# [Assignment]
Would you print out all of the data exactly and keep the pictures out of it?

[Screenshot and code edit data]
_____

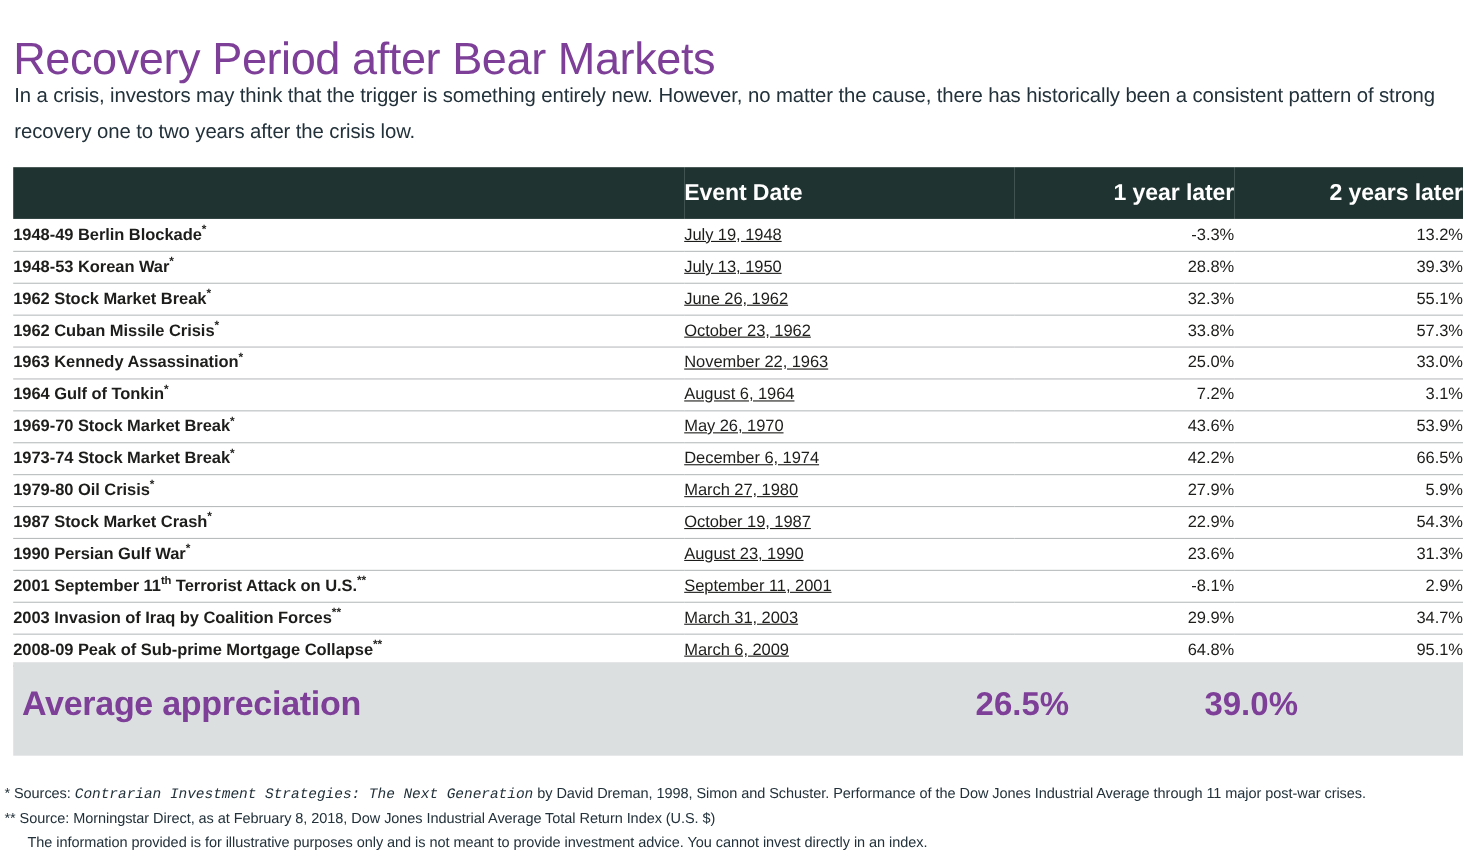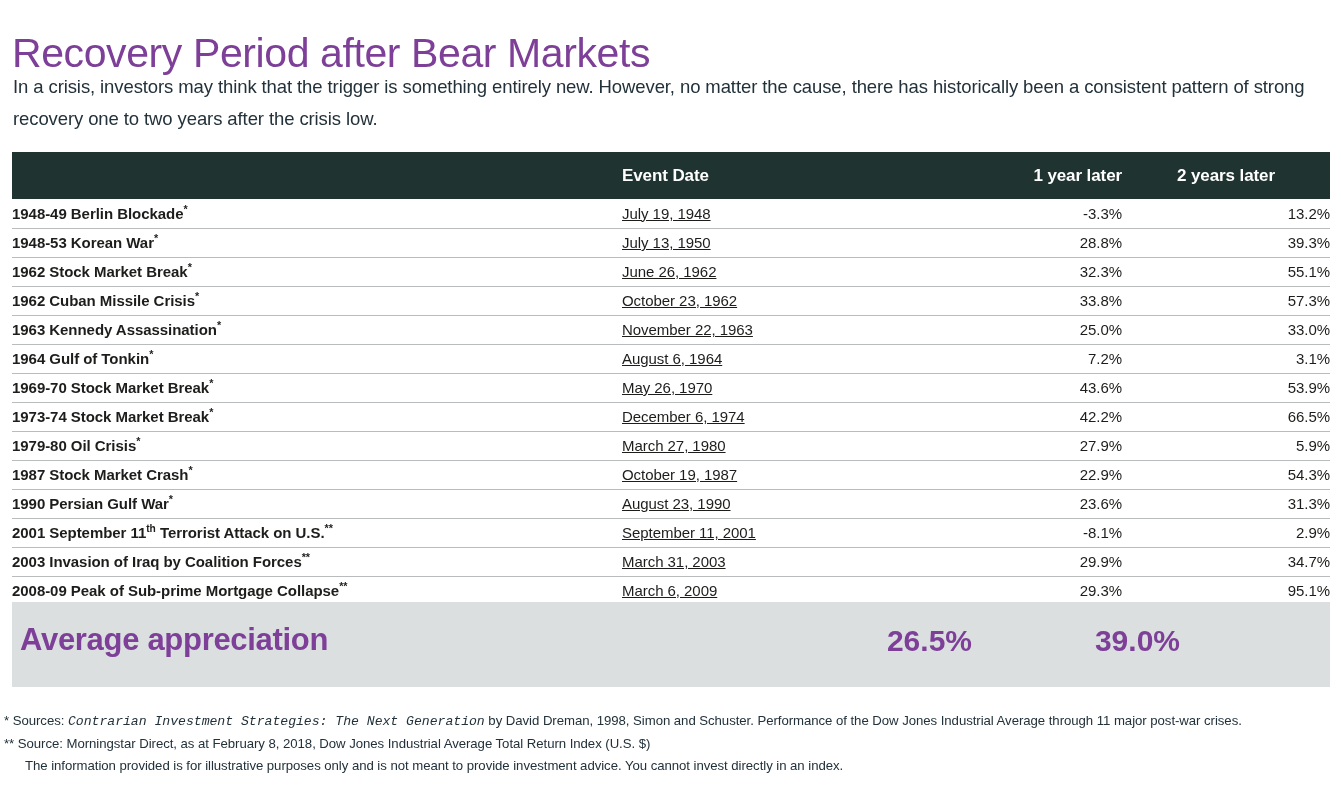--- a/index.html
+++ b/index.html
@@ -59,7 +59,7 @@
   table.data thead th {
     background: #1f3330;
     color: #ffffff;
-    font-size: 17px;
+    font-size: 21px;
     font-weight: bold;
     padding: 0;
     height: 47px;

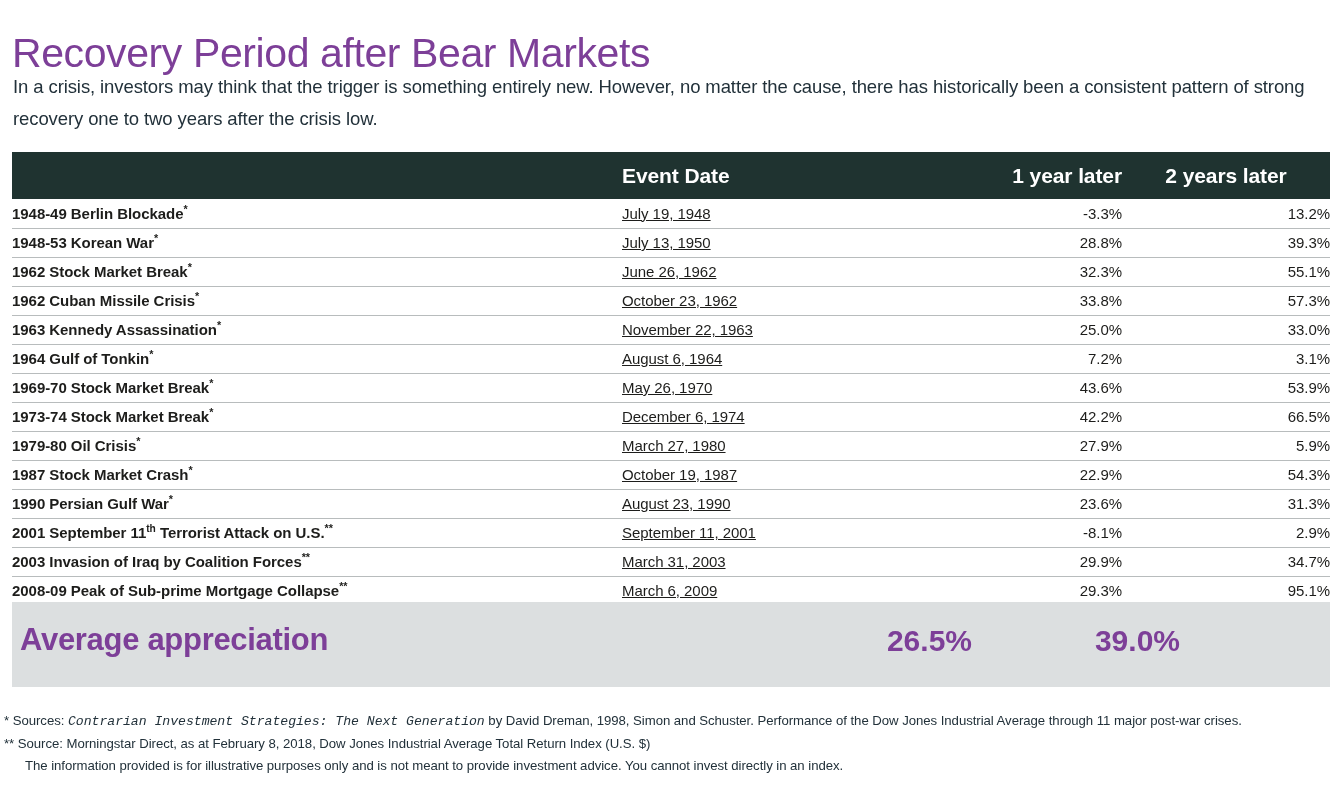--- a/index.html
+++ b/index.html
@@ -69,7 +69,7 @@
   thead th.c-event    { text-align: left;  padding-left: 12px; }
   thead th.c-date     { text-align: left;  padding-left: 12px; }
   thead th.c-one      { text-align: right; padding-right: 60px; }
-  thead th.c-two      { text-align: center; padding-right: 62px; }
+  thead th.c-two      { text-align: right; padding-right: 62px; }
 
   col.w-event { width: 610px; }
   col.w-date  { width: 300px; }

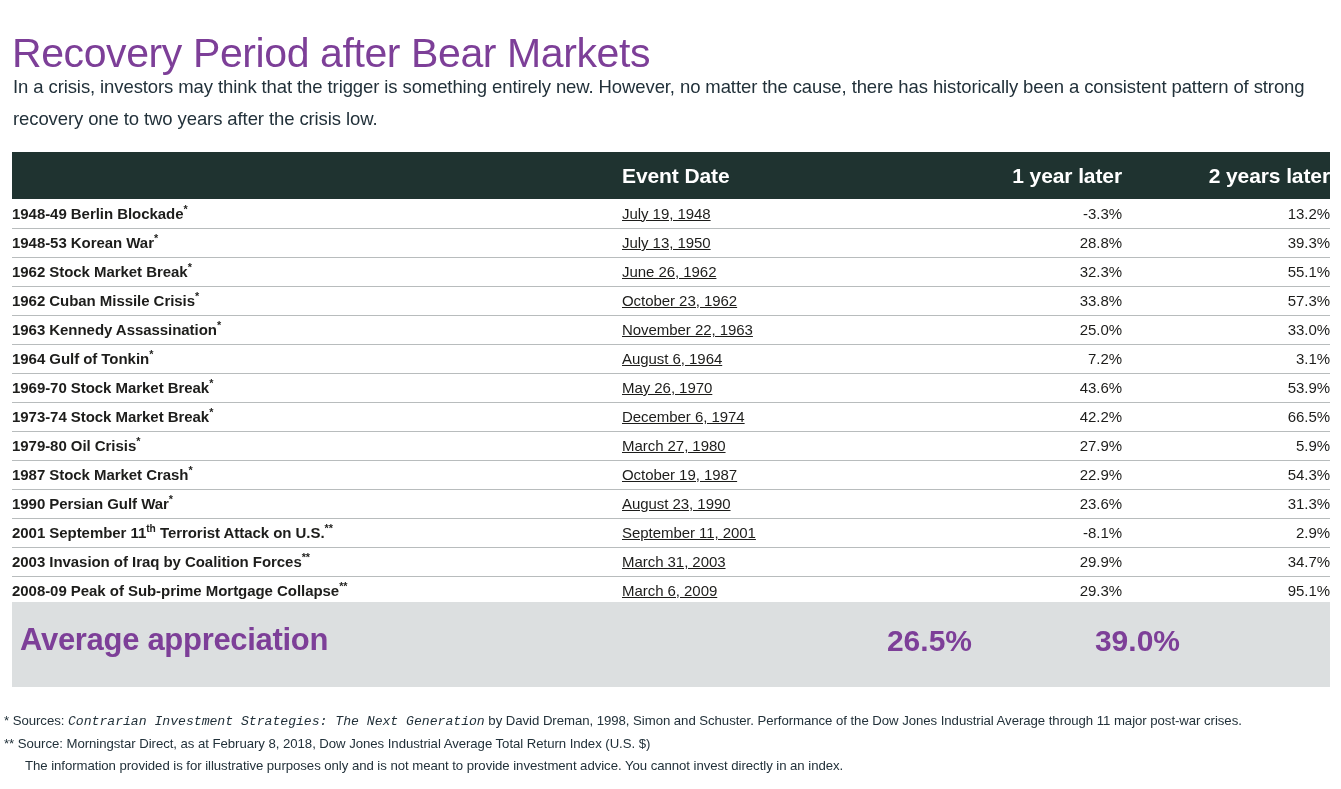--- a/index.html
+++ b/index.html
@@ -282,7 +282,7 @@
           <tr>
             <td class="c-event"><span>2008-09 Peak of Sub-prime Mortgage Collapse</span><sup class="mark">**</sup></td>
             <td class="c-date">March 6, 2009</td>
-            <td class="c-one">29.3%</td>
+            <td class="c-one">64.8%</td>
             <td class="c-two">95.1%</td>
           </tr>
         </tbody>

_____

# [Exercise result]
--- a/index.html
+++ b/index.html
@@ -59,7 +59,7 @@
   table.data thead th {
     background: #1f3330;
     color: #ffffff;
-    font-size: 17px;
+    font-size: 21px;
     font-weight: bold;
     padding: 0;
     height: 47px;

--- a/index.html
+++ b/index.html
@@ -69,7 +69,7 @@
   thead th.c-event    { text-align: left;  padding-left: 12px; }
   thead th.c-date     { text-align: left;  padding-left: 12px; }
   thead th.c-one      { text-align: right; padding-right: 60px; }
-  thead th.c-two      { text-align: center; padding-right: 62px; }
+  thead th.c-two      { text-align: right; padding-right: 62px; }
 
   col.w-event { width: 610px; }
   col.w-date  { width: 300px; }

--- a/index.html
+++ b/index.html
@@ -282,7 +282,7 @@
           <tr>
             <td class="c-event"><span>2008-09 Peak of Sub-prime Mortgage Collapse</span><sup class="mark">**</sup></td>
             <td class="c-date">March 6, 2009</td>
-            <td class="c-one">29.3%</td>
+            <td class="c-one">64.8%</td>
             <td class="c-two">95.1%</td>
           </tr>
         </tbody>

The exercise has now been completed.